É neste contexto que a ata notarial deve ser estudada. Há inúmeras situações em que meios de gravação e reprodução de imagens e sons simplesmente não são adequados à correta compreensão de uma situação ou evento.

Em última análise, a ata notarial bem executada, consistente em uma narrativa precisa, detalhada e isenta de fatos ou eventos, apresenta as vantagens das provas pessoais, uma vez que seu conteúdo é formulado por uma pessoa com plena capacidade de interpretação das impressões que seus sentidos lhe fornecem. Considerando que este meio de prova pode, ainda, ser complementado com documentos adicionais (registros fotográficos, fonográficos,  etc), verifica-se que tal instrumento possui potencial para embasar um quadro probatório extremamente sólido.

O presente trabalho visa verificar quais as limitações inerentes à ata notarial, tanto no que diz respeito à sua formação quanto no que diz respeito à sua utilização frente aos meios de prova típicos previstos no Código de Processo Civil.


II – direito à prova e ata notarial

O sistema processual civil brasileiro, baseado em um modelo constitucional de princípios e garantias típicos de um Estado Democrático de Direito, assegura aos jurisdicionados o direito à prova.

Este direito é definido por Cândido Rangel Dinamarco da seguinte forma.

“Direito à prova é o conjunto de oportunidades oferecidas à parte pela Constituição e pela lei, para que possa demonstrar no processo a veracidade do que afirmam em relação aos fatos relevantes para o julgamento.”[1]

O direito à prova, um dos mais importantes princípios inerentes à garantia do devido processo legal, constitui atualmente um pilar do processo.  No sistema processual civil brasileiro, este é inferido de determinados textos genéricos constantes na própria Constituição Federal, e é igualmente afirmado pelo disposto no art. 332 do Código de Processo Civil, que estabelece que “todos os meios legais, bem como os moralmente legítimos, são hábeis para provar a verdade dos fatos em que se funda a ação ou defesa”.

O dispositivo mencionado fala em meios, não em fontes de prova.

Embora ainda existam divergências doutrinárias, e o próprio texto do Código de Processo Civil confunda os termos, atualmente é aceito que fontes de prova são elementos que existem fora do processo, e que podem inclusive existir antes dele, enquanto meios de prova são técnicas processuais utilizadas para acessar as fontes, e delas extrair a informação dos fatos relevantes para a causa.

De todo modo, prevalece atualmente que o direito à prova, conforme fixado no art. 332 do CPC, visa assegurar tanto o emprego dos meios de prova quanto a possibilidade de a eles submeter os elementos externos úteis ao processo, as fontes.  Isto é possível, desde que estes elementos tenham sido obtidos por modos legítimos.

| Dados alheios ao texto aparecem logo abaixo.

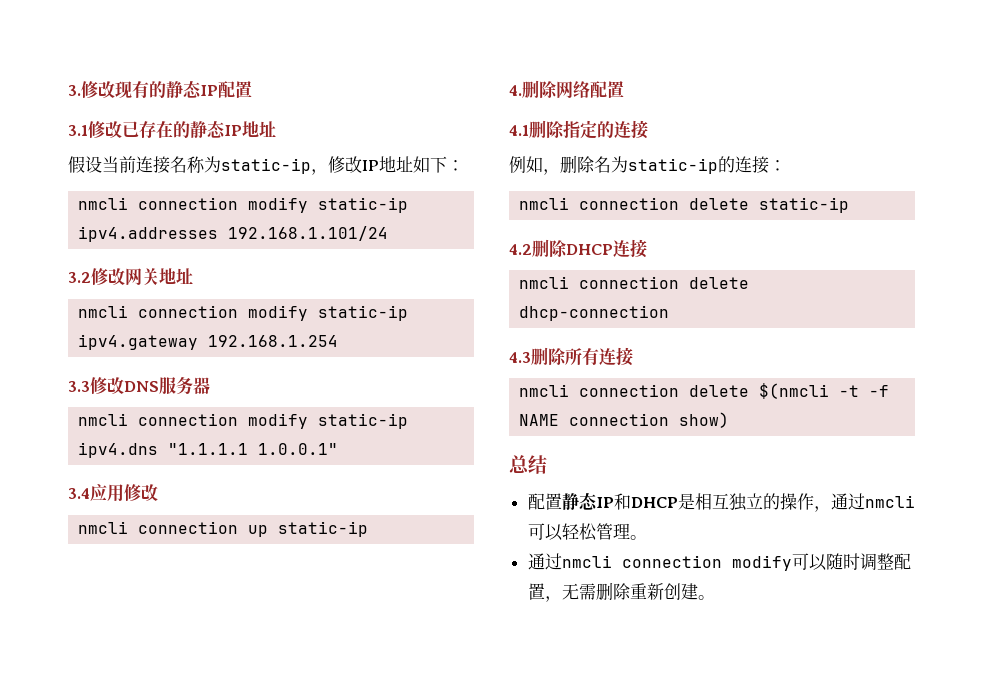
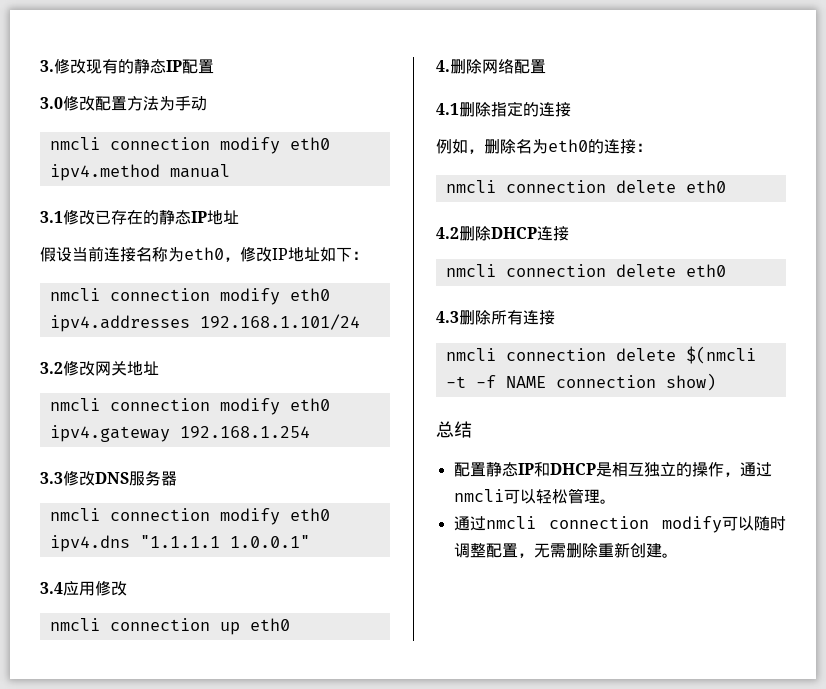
+ 3.0修改配置方法为手动
+ nmcli connection modify eth0 ipv4.method manual
- 假设当前连接名称为static-ip，修改IP地址如下：
+ 假设当前连接名称为eth0，修改IP地址如下：
- nmcli connection modify static-ip ipv4.addresses 192.168.1.101/24
+ nmcli connection modify eth0 ipv4.addresses 192.168.1.101/24
- nmcli connection modify static-ip ipv4.gateway 192.168.1.254
+ nmcli connection modify eth0 ipv4.gateway 192.168.1.254
- nmcli connection modify static-ip ipv4.dns "1.1.1.1 1.0.0.1"
+ nmcli connection modify eth0 ipv4.dns "1.1.1.1 1.0.0.1"
- nmcli connection up static-ip
+ nmcli connection up eth0
- 例如，删除名为static-ip的连接：
- nmcli connection delete static-ip
+ 例如，删除名为eth0的连接：
+ nmcli connection delete eth0
  4.2删除DHCP连接
- nmcli connection delete dhcp-connection
+ nmcli connection delete eth0

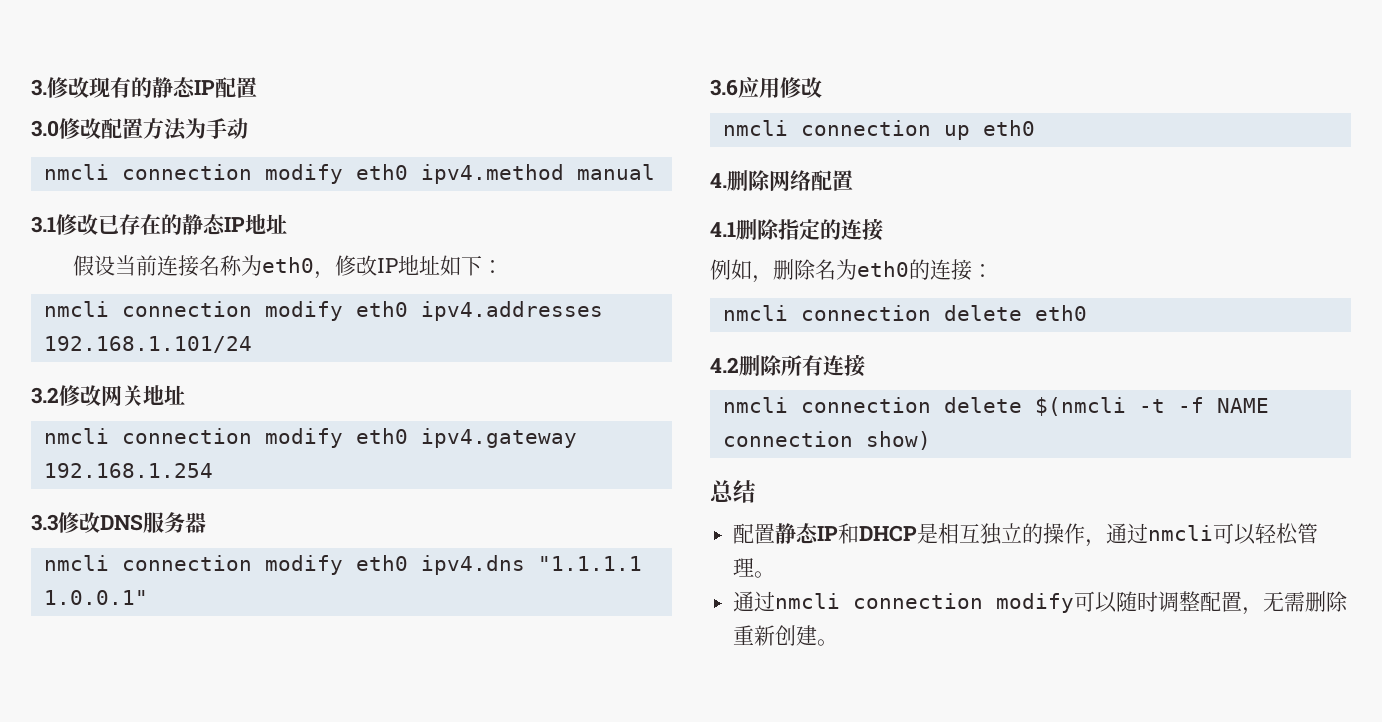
- 3.4应用修改
+ 3.6应用修改
- 4.2删除DHCP连接
- nmcli connection delete eth0
- 4.3删除所有连接
+ 4.2删除所有连接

Já na Constituição Federal, o direito à prova integra o conjunto de garantias do justo processo fixado por meio dos princípios do contraditório e da ampla defesa, sendo que a observância destes princípios é resumida pela garantia do devido processo legal (art. 5.º, LIV e LV). Portanto, e sob o ponto de vista do modelo processual constitucional, o direito à prova é a possibilidade de acesso às fontes e de utilização dos meios de prova, desde que tal atividade não resulte na descaracterização do justo processo.

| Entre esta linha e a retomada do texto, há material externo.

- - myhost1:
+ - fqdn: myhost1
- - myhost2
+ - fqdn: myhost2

As fontes de provas (ou seja, os elementos externos ao processo, utilizados para a formação do convencimento do juiz), ainda segundo o entendimento de Dinamarco, podem ser divididas em provas reais e provas pessoais.

São reais as fontes passivas de provas, sobre as quais o juiz e seus auxiliares realizam atividades, sem que seu objeto tenha qualquer participação (p.ex. documentos, coisas, e pessoas, estas últimas quando submetidas à atividade probatória externa, como perícias). Já as fontes de provas pessoais são as fontes ativas, que participam da produção de elementos de convicção (p.ex. testemunhas e as próprias partes, quando da tomada de depoimento pessoal).

Diante deste quadro geral do direito à prova, surge a questão das provas impróprias, admitidas expressamente pelo artigo 332 do Código de Processo Civil como “todos os meios legais, bem como os moralmente legítimos”.

O sistema processual civil brasileiro não estabelece um rol taxativo de meios de prova, ou seja, de técnicas processuais utilizadas para acessar as informações contidas nas fontes probatórias. Fontes de provas pessoais ou reais podem ser acessadas por qualquer meio ou técnica, desde que respeitados os princípios do devido processo legal.

É neste contexto que o presente trabalho busca definir os contornos da ata notarial como um meio de prova. Quais são os limites deste meio de prova, no que diz respeito à garantia constitucional do devido processo legal? Estes limites implicam na impossibilidade de acesso a determinadas fontes probatórias por meio da ata, por disposição legal específica?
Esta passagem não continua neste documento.